Note, that if you're not doing this on the pi, you're running matchbox on, you'll need to copy the crt and key files over from there to wherever you plan to run terraform. In production, you'll want to treat this as a secret and store it like one.

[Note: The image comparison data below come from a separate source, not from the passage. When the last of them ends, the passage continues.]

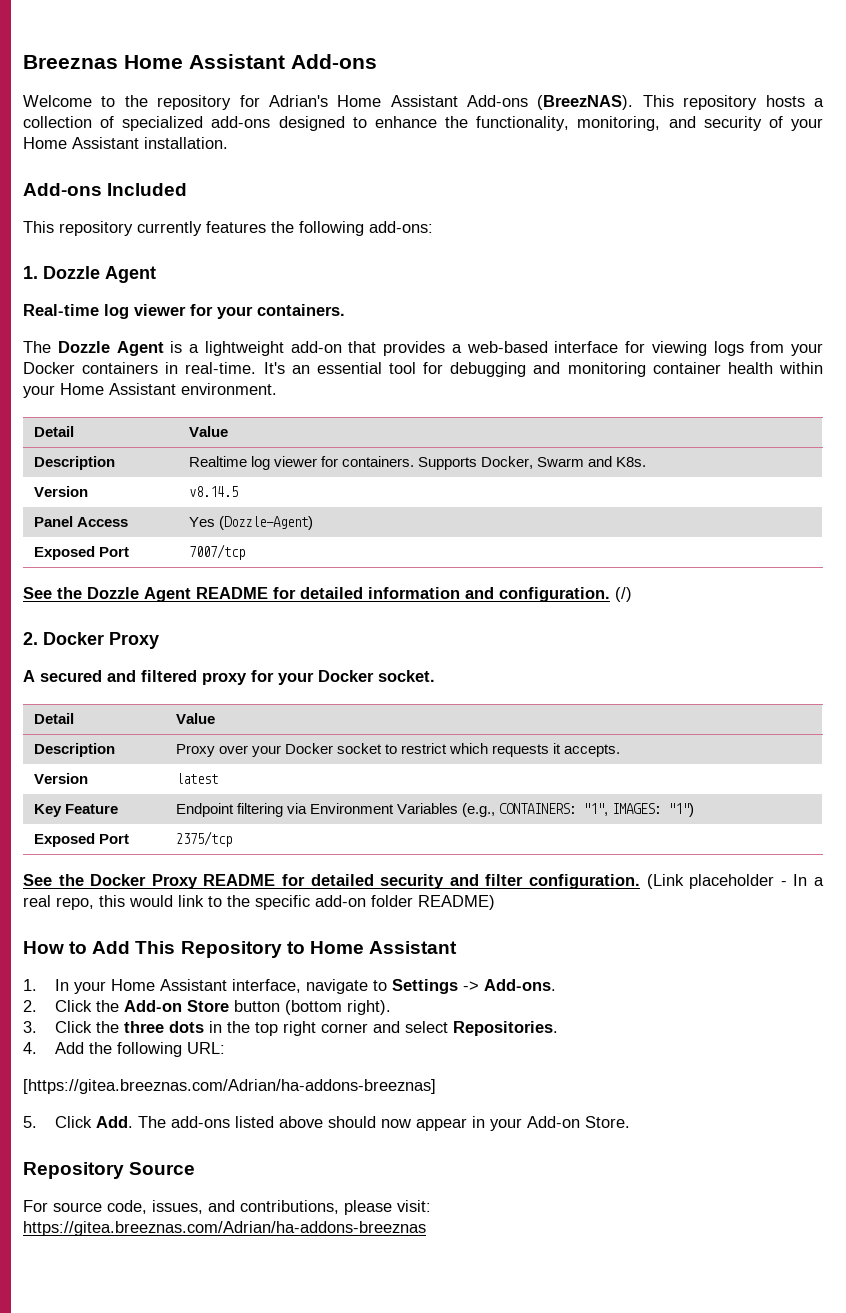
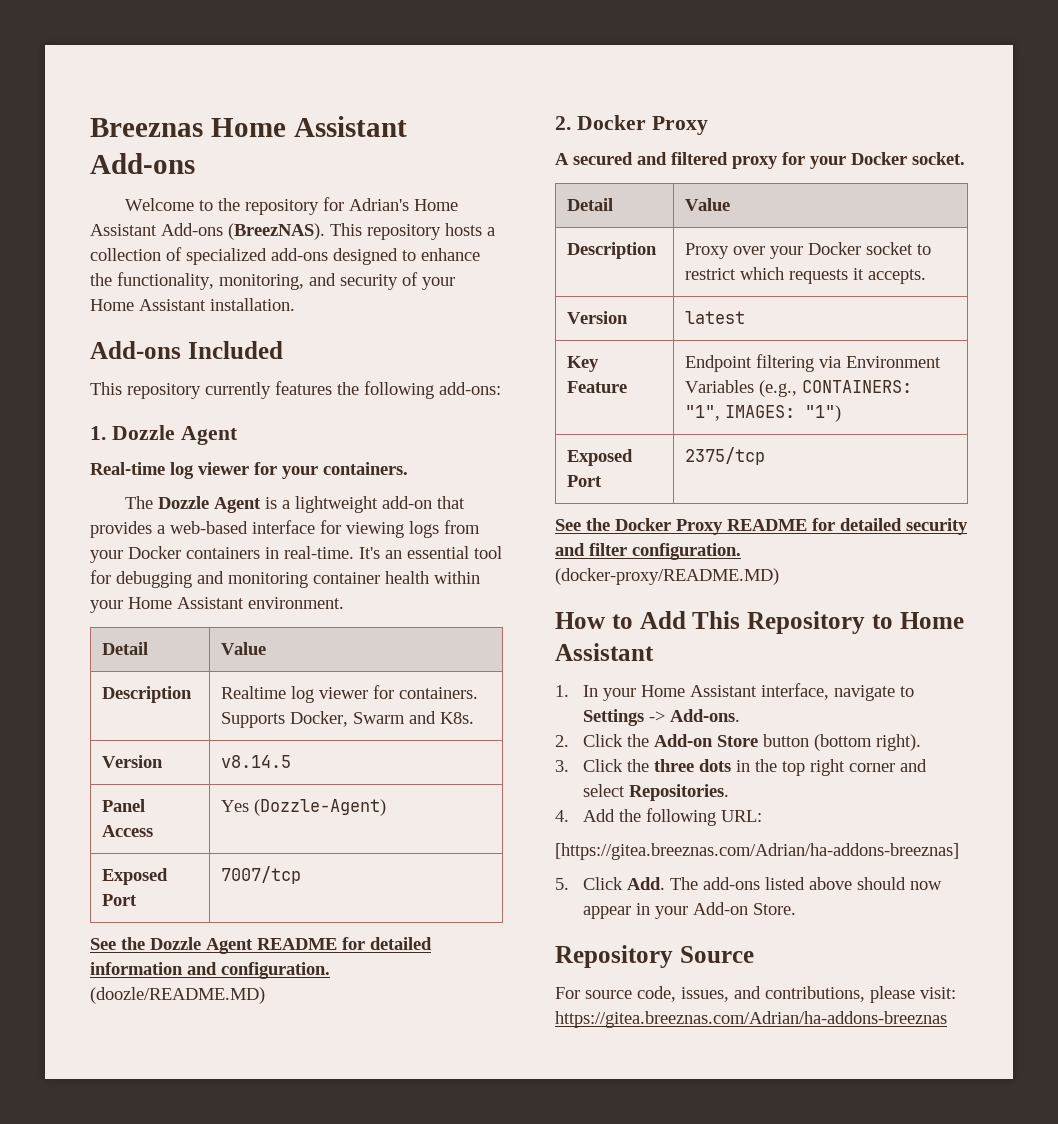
- (/)
+ (doozle/README.MD)
- (Link placeholder - In a real repo, this would link to the specific add-on folder README)
+ (docker-proxy/README.MD)

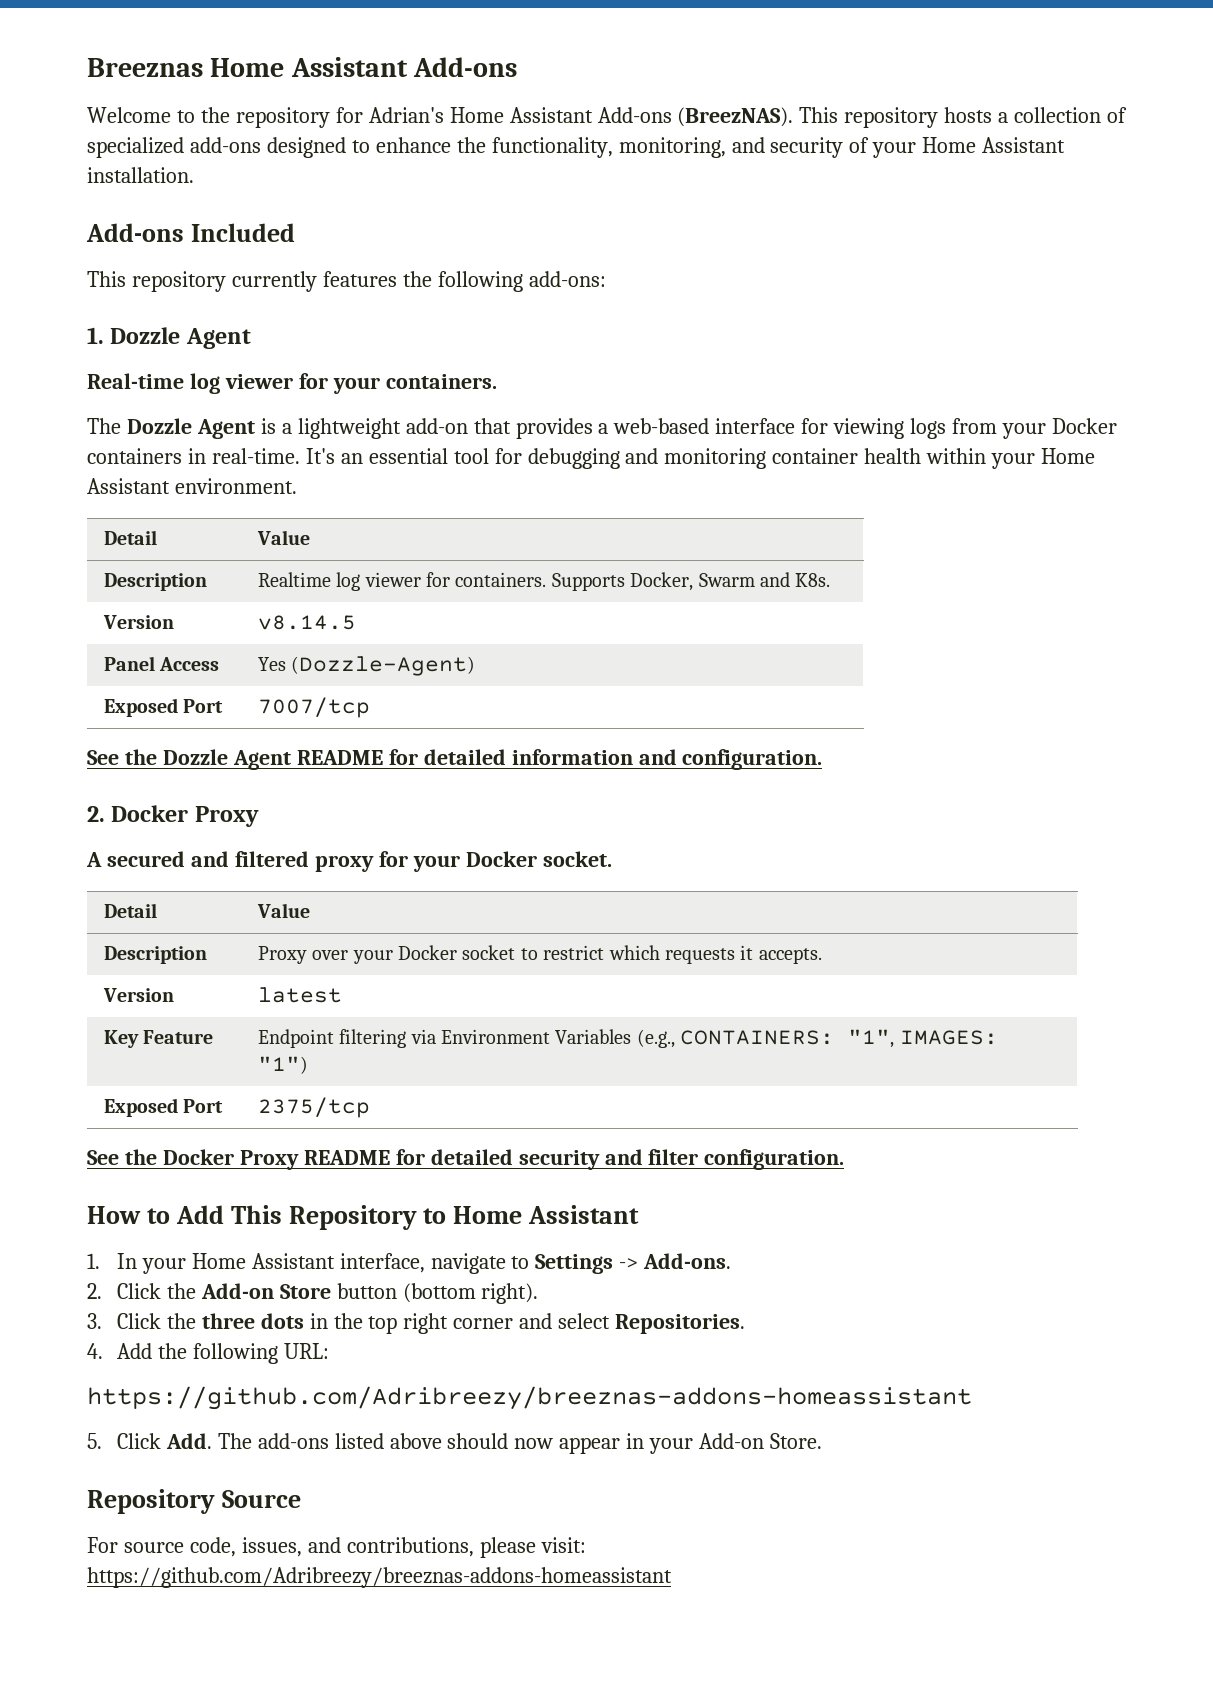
- (doozle/README.MD)
- (docker-proxy/README.MD)
  4. Add the following URL:
- [https://gitea.breeznas.com/Adrian/ha-addons-breeznas]
+ https://github.com/Adribreezy/breeznas-addons-homeassistant
- For source code, issues, and contributions, please visit: https://gitea.breeznas.com/Adrian/ha-addons-breeznas
+ For source code, issues, and contributions, please visit: https://github.com/Adribreezy/breeznas-addons-homeassistant

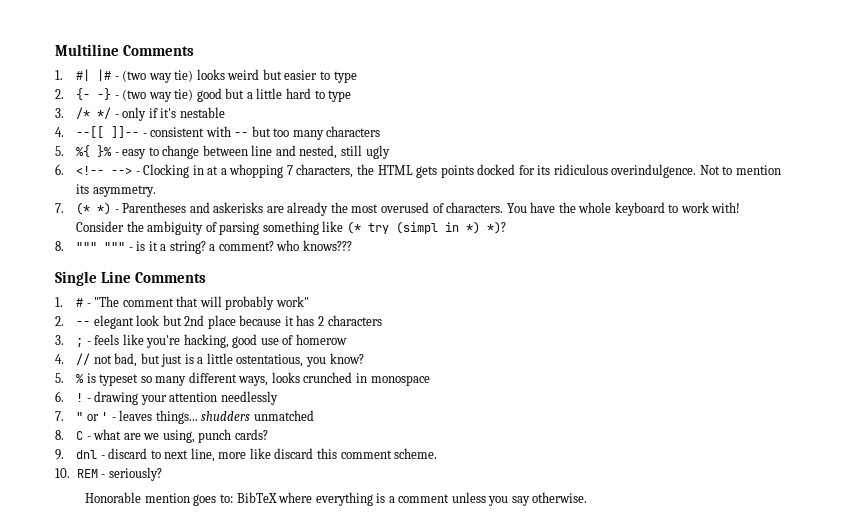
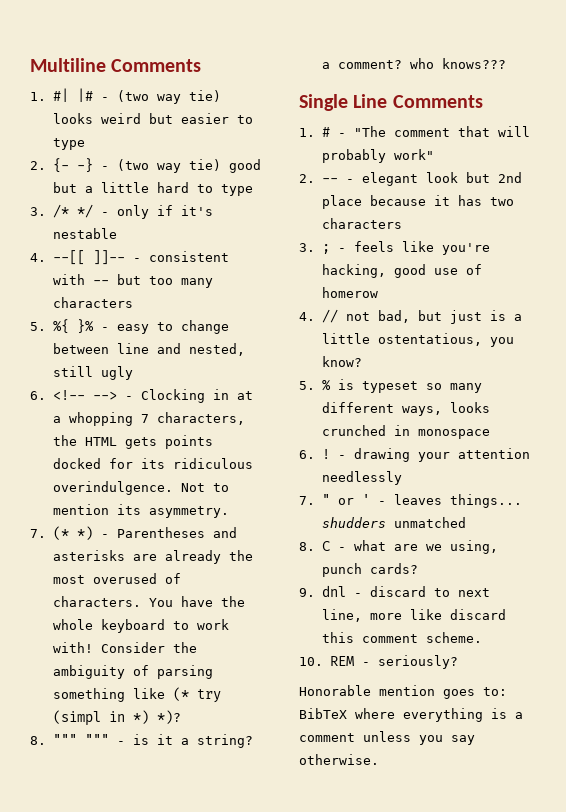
- 7. (* *) - Parentheses and askerisks are already the most overused of characters.
+ 7. (* *) - Parentheses and asterisks are already the most overused of characters.
- 2. -- elegant look but 2nd place because it has 2 characters
+ 2. -- - elegant look but 2nd place because it has two characters

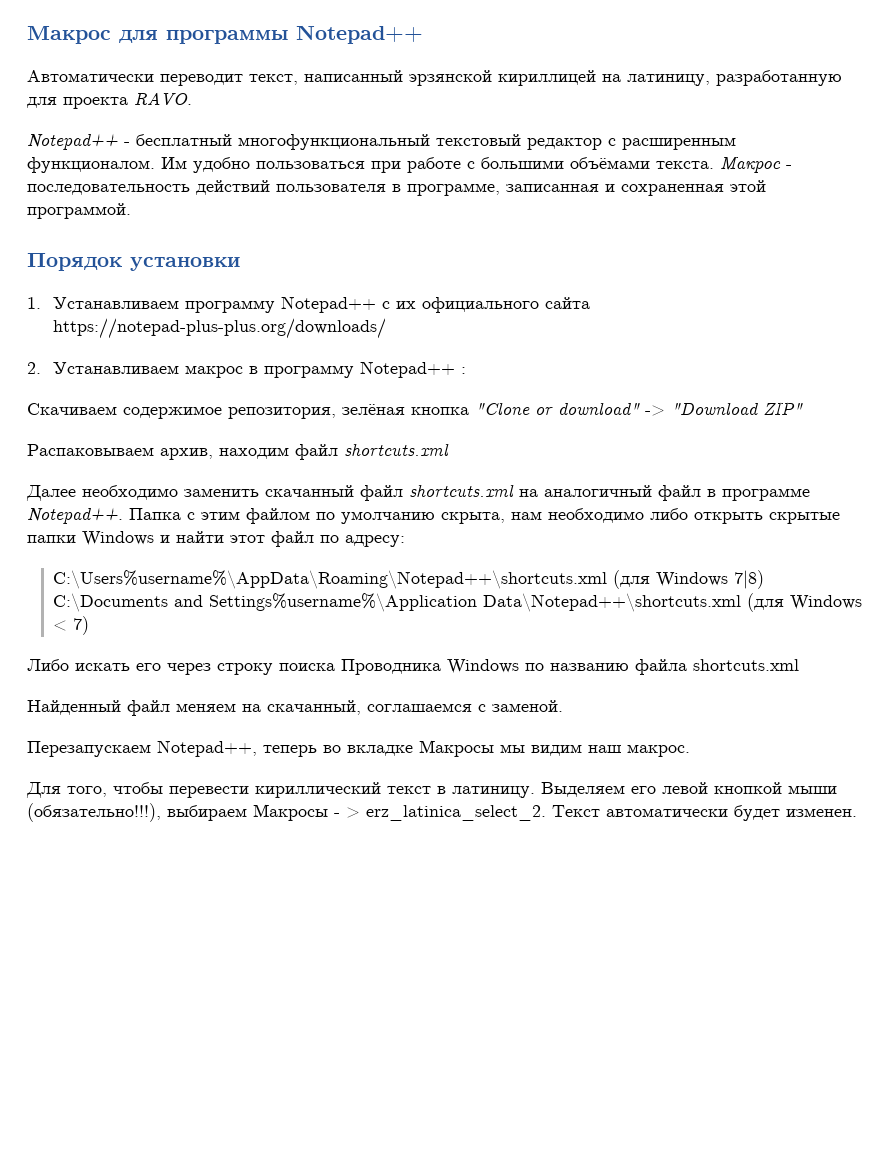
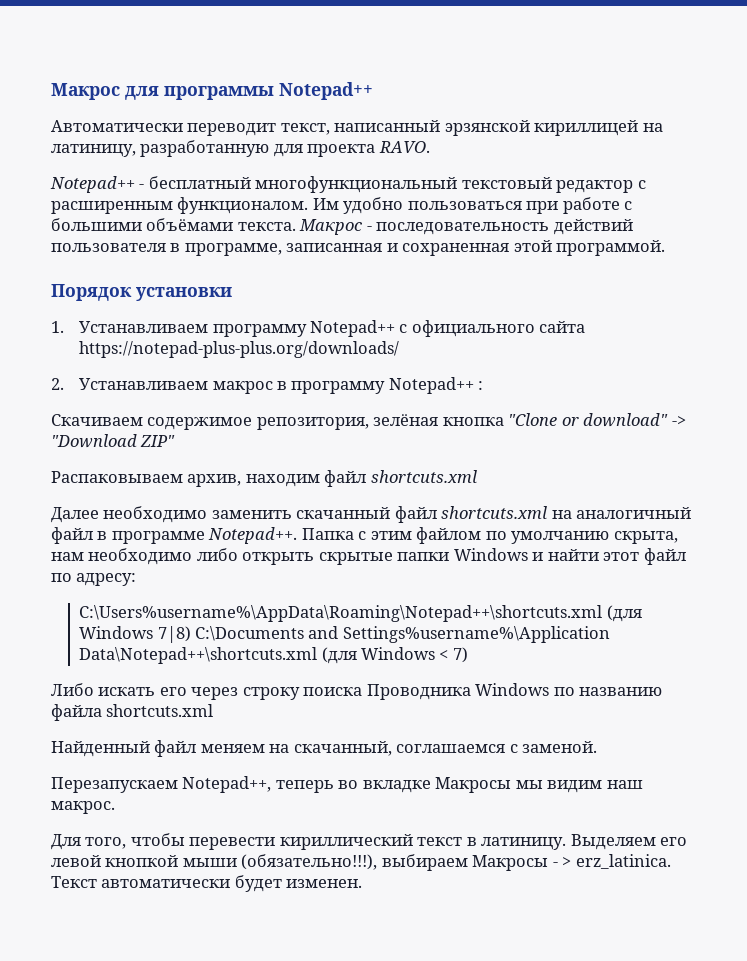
- 1. Устанавливаем программу Notepad++ с их официального сайта https://notepad-plus-plus.org/downloads/
+ 1. Устанавливаем программу Notepad++ с официального сайта https://notepad-plus-plus.org/downloads/
- Выделяем его левой кнопкой мыши (обязательно!!!), выбираем Макросы - > erz_latinica_select_2.
+ Выделяем его левой кнопкой мыши (обязательно!!!), выбираем Макросы - > erz_latinica.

Next we can specify our node in the vars:

module "lab-cluster" {
  source = "git::https://github.com/poseidon/typhoon//bare-metal/flatcar-linux/kubernetes?ref=v1.31.1"

  # bare-metal
  cluster_name            = "lab-cluster"
  matchbox_http_endpoint  = "http://matchbox.rackow.lab"
  os_channel              = "flatcar-stable"
  os_version              = "3975.2.2"

  # configuration
  k8s_domain_name    = "k8s.rackow.lab"
  ssh_authorized_key = "ssh-rsa AAAAB3NzaC1yc2EAAAADAQABAAABAQDJy7Nr1WFvmGk/onzyLdfoaxu5y0E/UzMT5yru01sU6hZQV1TnuzDJT0c2lxb2zsKgYY07MAgEpt5Civ9FpBiTxUh0qYugdR6qgMO9wpc+n5CArDAakZGRdUOXycGPtb7rJk+Lx4Z9f2csb/INJpWkXJ9Nxuof9eXw8cRBroIGXlrbLipFAN+v36PU39o2gq7JoIcFwhOolm5aOBAb/So0Z7Aa010lNr/VuiYon/kxoYa0ogHhxocBAyjrtcMbdfQi5mZquHe4y7rgxhyLGA/azRbWjBdSBpcRNeghJtB6Rofi3tTPLbjKkaBsubtzNGyD4OwUhxrw2DzkGLMqBycR"

  # machines
  controllers = [{
    name   = "node1"
    mac    = "0C:C4:7A:6E:B6:FD"
    domain = "node1.rackow.lab"
  }]
  /*
  # We only have one node now, so just comment this out
  workers = [
    {
      name   = "node2",
      mac    = "52:54:00:b2:2f:86"
      domain = "node2.example.com"
    },
    {
      name   = "node3",
      mac    = "52:54:00:c3:61:77"
      domain = "node3.example.com"
    }
  ]
  */

  # set to http only if you cannot chainload to iPXE firmware with https support
  download_protocol = "http"
}

What's happening here is that we're setting the name of the cluster, where to reach matchbox, which version of flatcar and in which channel. Additionally, we're setting the MAC of our first node, this is the MAC of our server, we're trying to boot into being a node.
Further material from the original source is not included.